Prompt - Lines from the one containing "ship to: Plaza" to the end of the records, both ends included and exactly as written, are the whole answer, and no pictures go in it.

Stored dataset items:
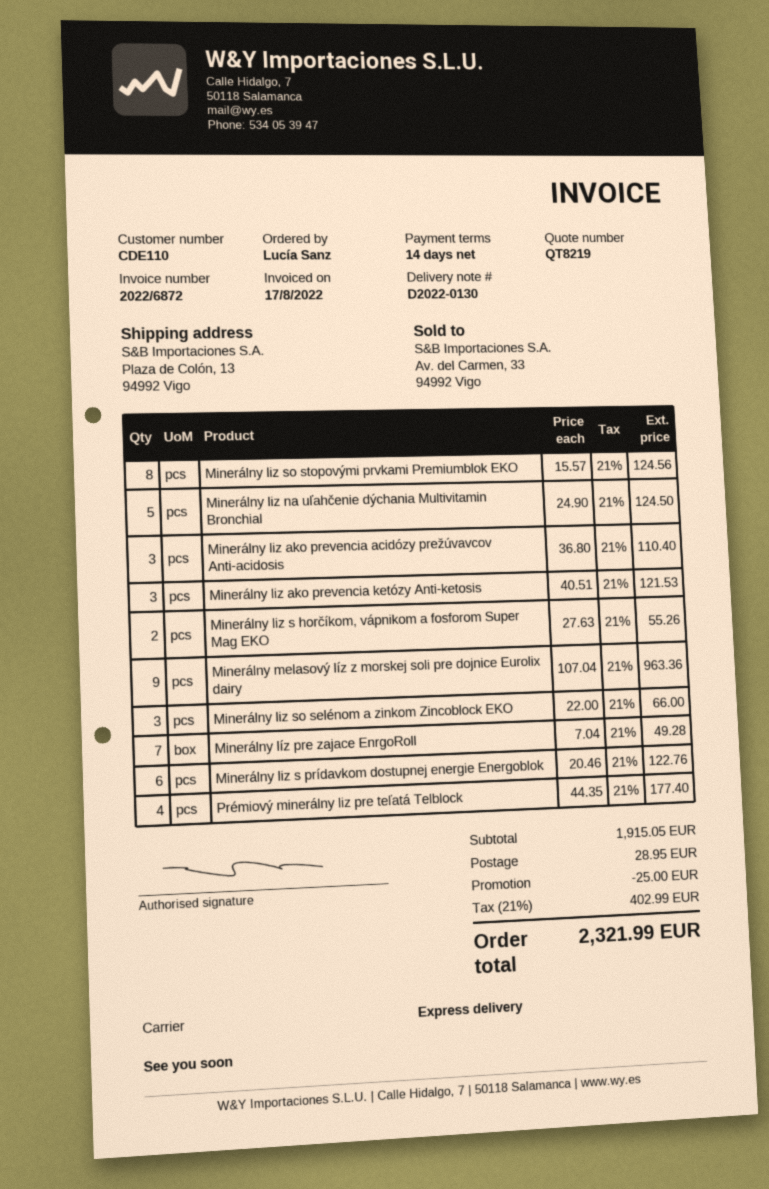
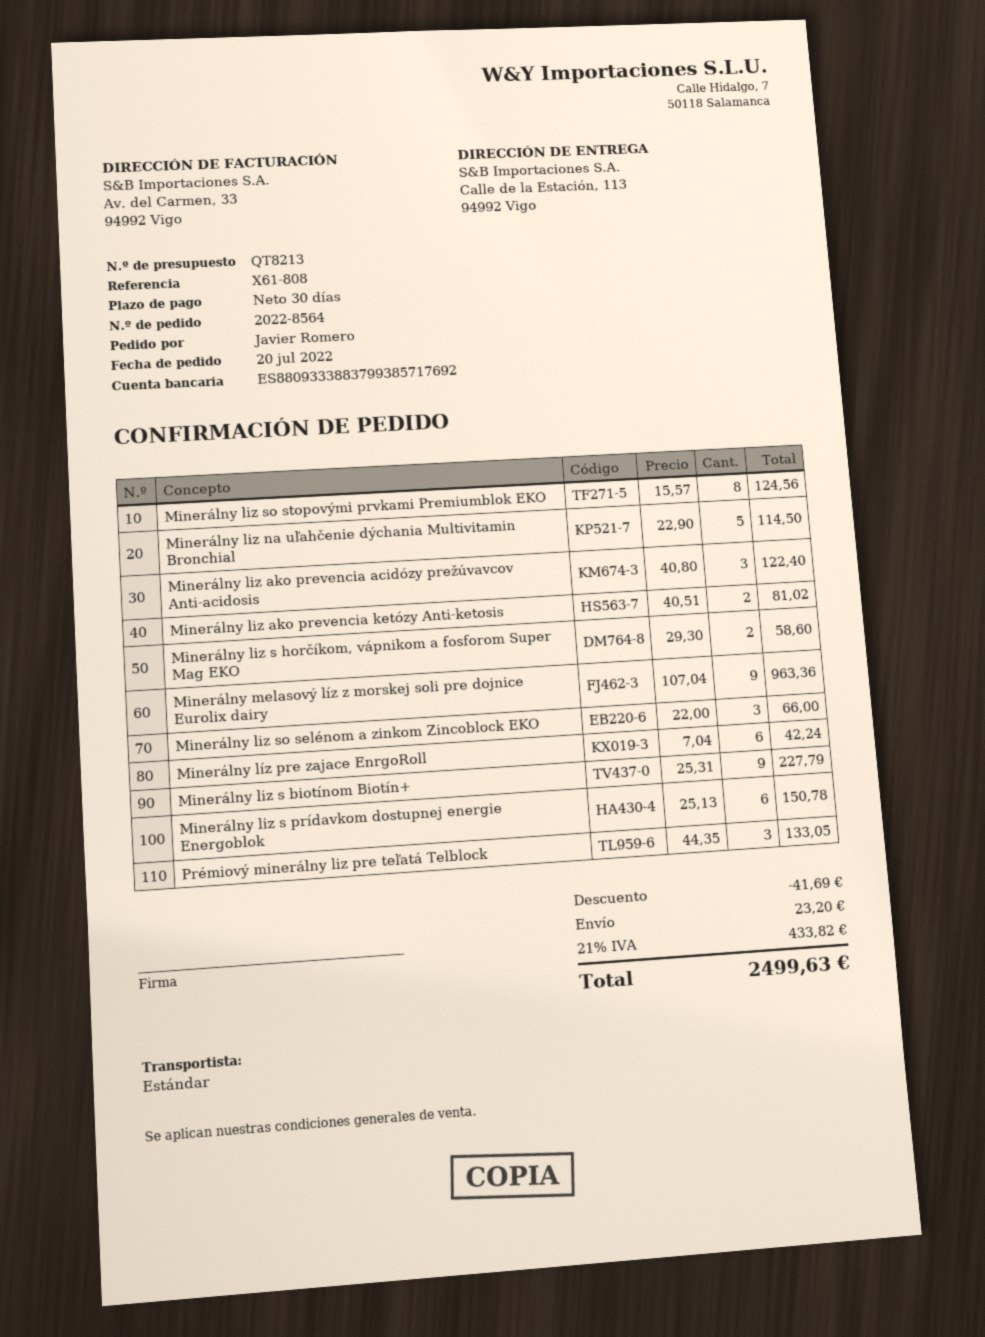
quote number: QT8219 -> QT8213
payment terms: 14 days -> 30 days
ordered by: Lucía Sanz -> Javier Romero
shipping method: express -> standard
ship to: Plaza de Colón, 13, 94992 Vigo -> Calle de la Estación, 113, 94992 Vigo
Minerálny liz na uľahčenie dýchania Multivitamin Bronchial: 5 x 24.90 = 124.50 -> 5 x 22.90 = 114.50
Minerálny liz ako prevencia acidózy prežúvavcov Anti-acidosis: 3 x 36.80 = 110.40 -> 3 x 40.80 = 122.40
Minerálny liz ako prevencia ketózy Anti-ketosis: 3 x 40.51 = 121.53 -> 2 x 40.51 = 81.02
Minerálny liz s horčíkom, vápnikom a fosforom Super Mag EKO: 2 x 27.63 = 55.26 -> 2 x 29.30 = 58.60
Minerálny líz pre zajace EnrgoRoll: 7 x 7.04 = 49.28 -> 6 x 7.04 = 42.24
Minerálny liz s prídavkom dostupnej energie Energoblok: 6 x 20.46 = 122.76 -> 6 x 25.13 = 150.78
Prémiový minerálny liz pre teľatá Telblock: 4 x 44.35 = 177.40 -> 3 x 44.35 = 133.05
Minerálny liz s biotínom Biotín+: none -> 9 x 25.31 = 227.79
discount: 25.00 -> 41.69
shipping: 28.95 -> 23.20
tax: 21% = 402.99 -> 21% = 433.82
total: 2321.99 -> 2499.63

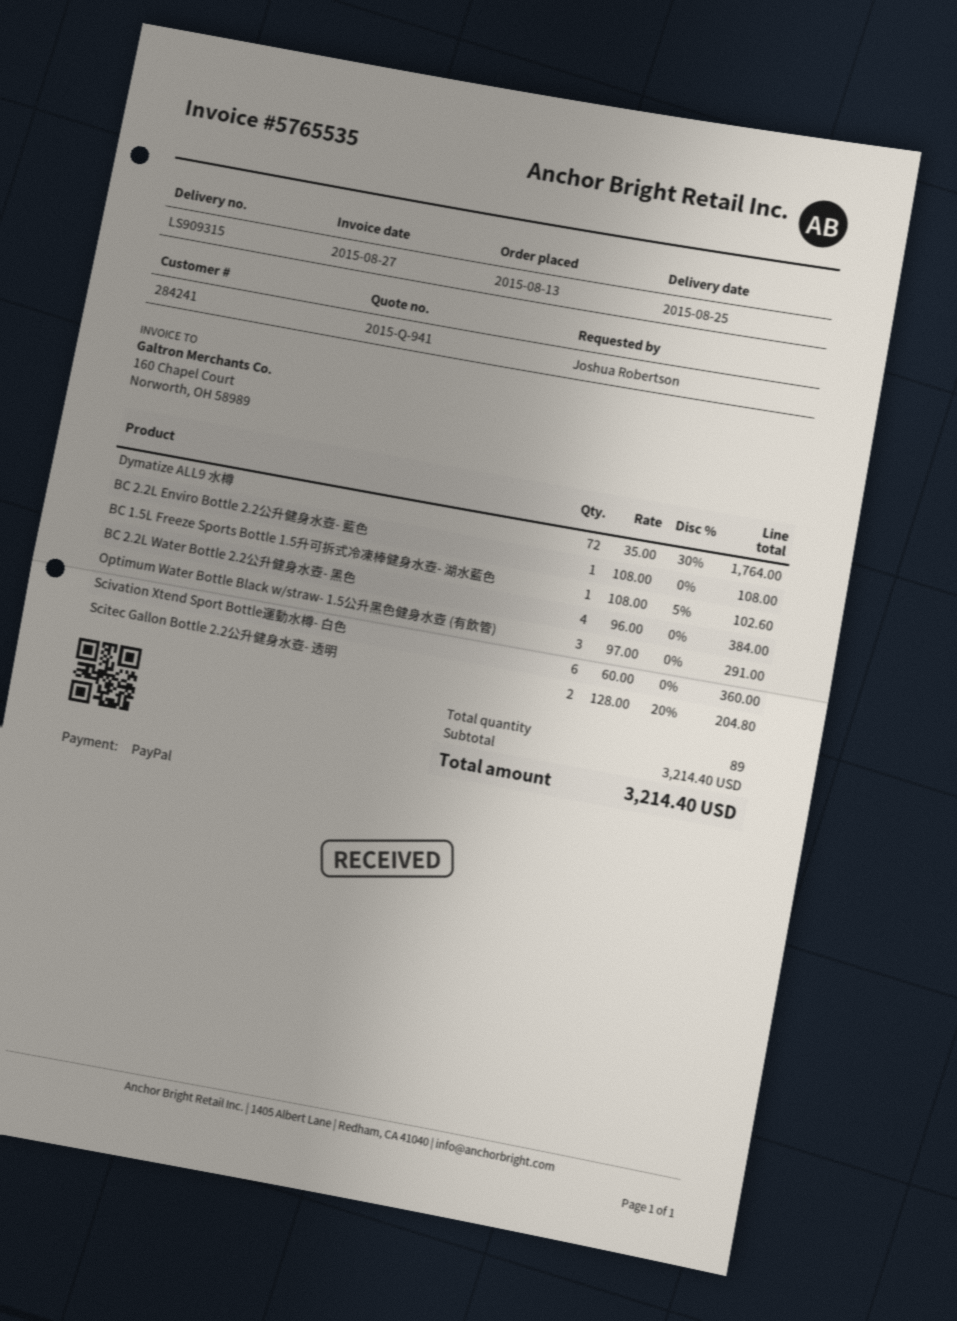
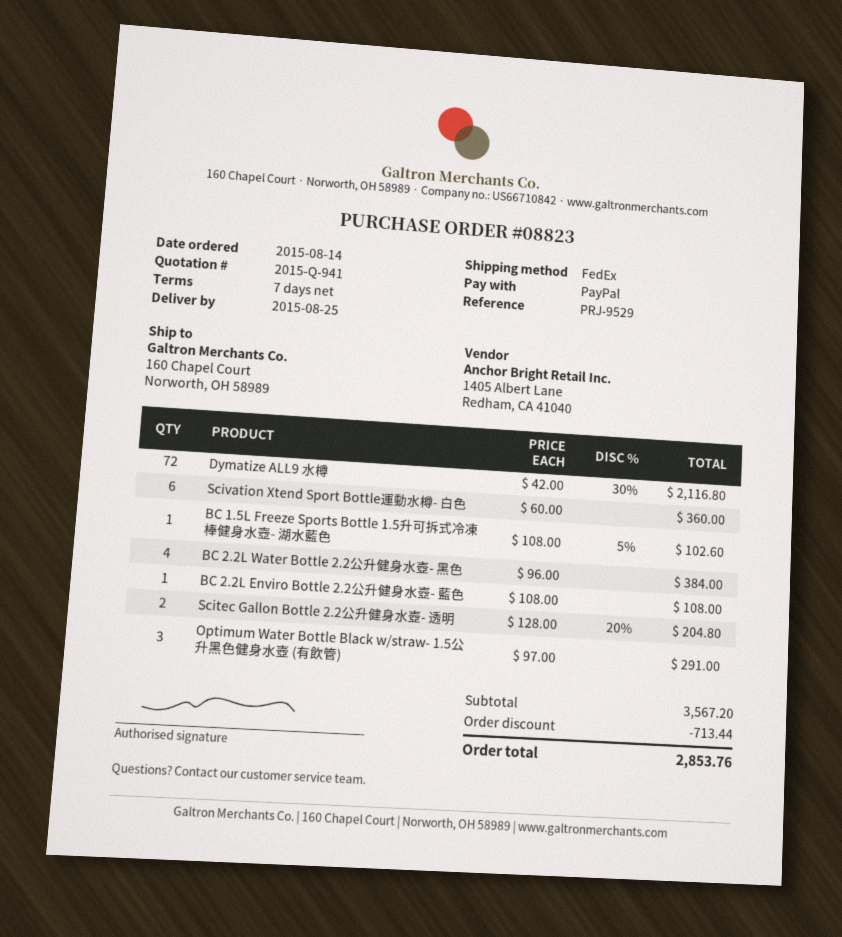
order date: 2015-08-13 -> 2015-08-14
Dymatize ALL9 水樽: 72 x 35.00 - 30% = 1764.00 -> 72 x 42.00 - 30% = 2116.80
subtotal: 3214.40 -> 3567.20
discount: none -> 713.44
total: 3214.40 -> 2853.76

Completed exercise -
ship to: Plaza de Colón, 13, 94992 Vigo -> Calle de la Estación, 113, 94992 Vigo
Minerálny liz na uľahčenie dýchania Multivitamin Bronchial: 5 x 24.90 = 124.50 -> 5 x 22.90 = 114.50
Minerálny liz ako prevencia acidózy prežúvavcov Anti-acidosis: 3 x 36.80 = 110.40 -> 3 x 40.80 = 122.40
Minerálny liz ako prevencia ketózy Anti-ketosis: 3 x 40.51 = 121.53 -> 2 x 40.51 = 81.02
Minerálny liz s horčíkom, vápnikom a fosforom Super Mag EKO: 2 x 27.63 = 55.26 -> 2 x 29.30 = 58.60
Minerálny líz pre zajace EnrgoRoll: 7 x 7.04 = 49.28 -> 6 x 7.04 = 42.24
Minerálny liz s prídavkom dostupnej energie Energoblok: 6 x 20.46 = 122.76 -> 6 x 25.13 = 150.78
Prémiový minerálny liz pre teľatá Telblock: 4 x 44.35 = 177.40 -> 3 x 44.35 = 133.05
Minerálny liz s biotínom Biotín+: none -> 9 x 25.31 = 227.79
discount: 25.00 -> 41.69
shipping: 28.95 -> 23.20
tax: 21% = 402.99 -> 21% = 433.82
total: 2321.99 -> 2499.63

order date: 2015-08-13 -> 2015-08-14
Dymatize ALL9 水樽: 72 x 35.00 - 30% = 1764.00 -> 72 x 42.00 - 30% = 2116.80
subtotal: 3214.40 -> 3567.20
discount: none -> 713.44
total: 3214.40 -> 2853.76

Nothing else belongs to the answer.